Deconstruction, followed to the extremes that Derrida suggested, leads to a dead end, quite as much as Soviet ethnogenesis theory does, in that the deconstruction school ultimately denies that there is a “real” subject that can be known. The social constructionists run into the same problem; in the struggle against positivism and essentialism, they argue that what is knowable is not “das ding an sich,” but representations of it – and the politics of those representations.

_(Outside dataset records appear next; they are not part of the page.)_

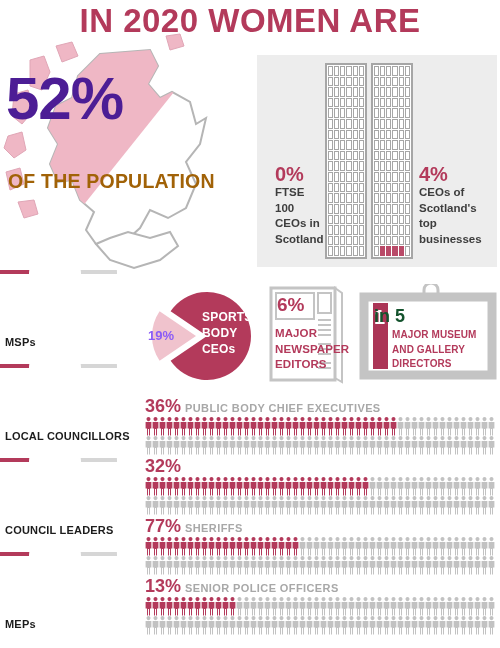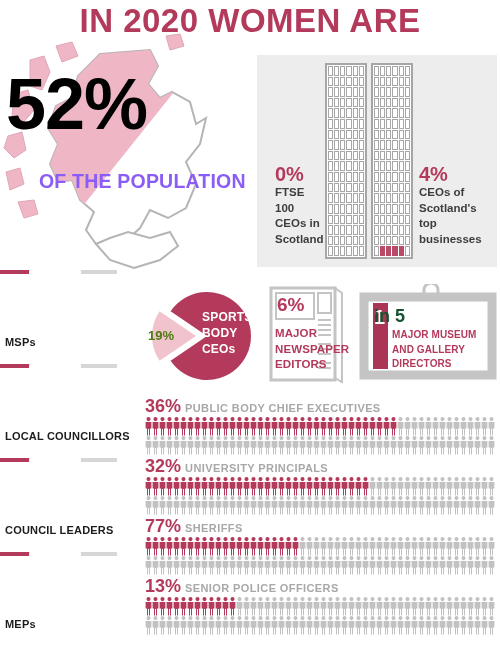"52%" .big-pct { color: #000000 -> #4c1d95; font-size: 72px -> 60px }
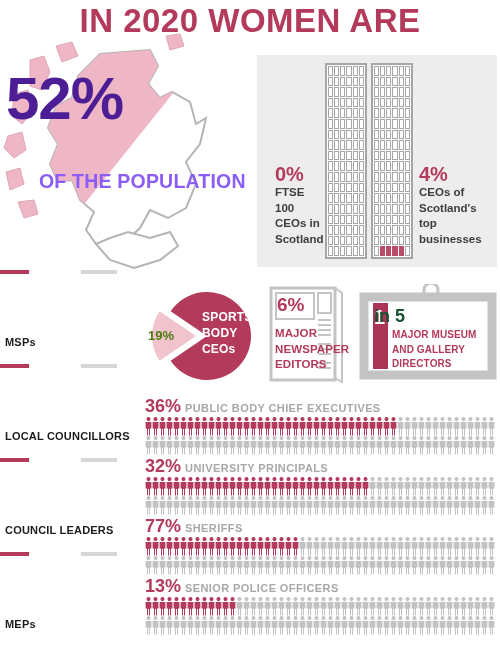"OF THE POPULATION" .pop-label { color: #8b5cf6 -> #a16207; left: 22px -> 8px; padding-left: 17px -> none }
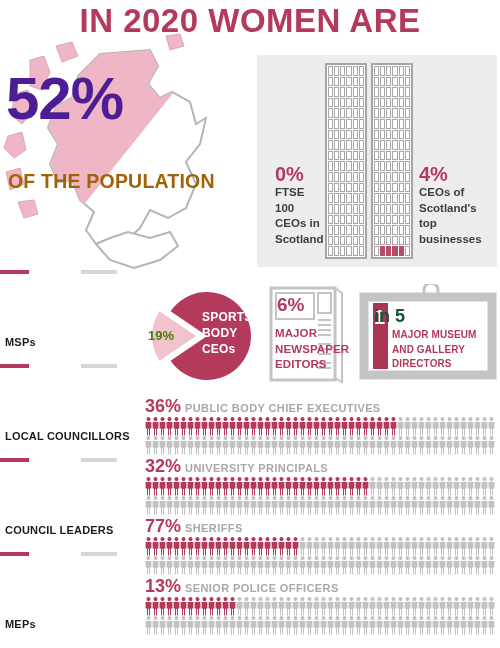"19%" .pie-pct { color: #4d7c0f -> #8b5cf6 }
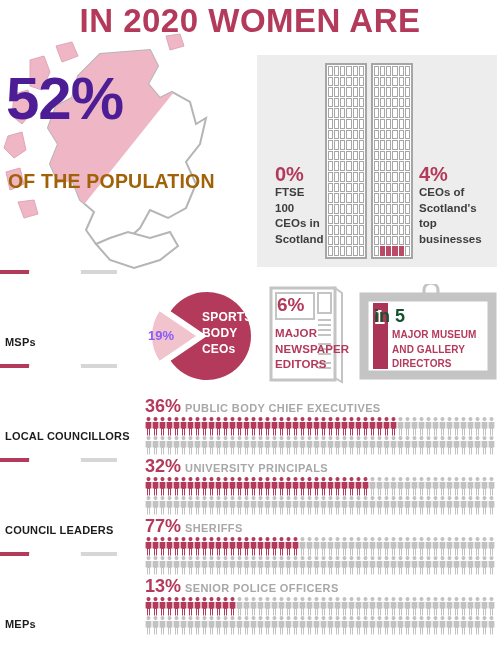"UNIVERSITY PRINCIPALS" span.ps-label { html: <span>UNIVERSITY PRINCIPALS</span> -> none }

Il’khamov defends his work by rejecting “fundamentalism,” the extreme logic of either essentialist or social constructionist positions. He claims, and I agree, that there is a Uzbek nation whose development and identity can be studied; approaching that study with the methods of social constructivism can be productive only if the researcher builds on assumptions that there are facts that can be known (however contested and partial that knowledge is), and that there exists a collectivity of people whose common identity, however formed, is significant to them and to others. And yet Il’khamov’s argument that such study shows us that knowledge is indeed political, and that the construction of a nation is a political and not an objective-natural process, is disputed by some of our colleagues in Russia and Central Eurasia, a response that proves the point.
As others have noted, the ethnogenesis of Uzbeks described by several generations of Soviet scholars (whatever their differences over the relative significance of the Shaybanid invasion) is teleological. According to the ethnogenesis school, people who lived in Central Asia centuries ago can be described as Uzbeks, and their language as “old Uzbek” because they and their descendents are linked by blood, culture, and destiny. Modern claims can be made to ancient ancestors. Those who inhabited the soil of Mawarannahr are the ancestors of those who live there today, i.e. those ancients are proto-Uzbeks. If some of them spoke a Turkic language, that is simply more proof of their identity and connection to present day Uzbeks. Similar stories make sense of the past throughout the world, but constructivism points out that narrative coherence should not be mistaken for a careful presentation of complex evidence from the past. The historian Prasenjit Duara shows that the dominant accounts of Chinese history absorb narratives about the more successful kingdoms that flourished in East Asia, joining them in a fictive sequence as pearls on a thread, while ignoring the stories of the less successful polities that existed on the same soil and contended against the winning kingdoms. An orderly, linear past, one that leads to contemporary greatness, is always the creation of those who in modern times seek to establish a unitary and exclusive heritage for their modern nation.[6]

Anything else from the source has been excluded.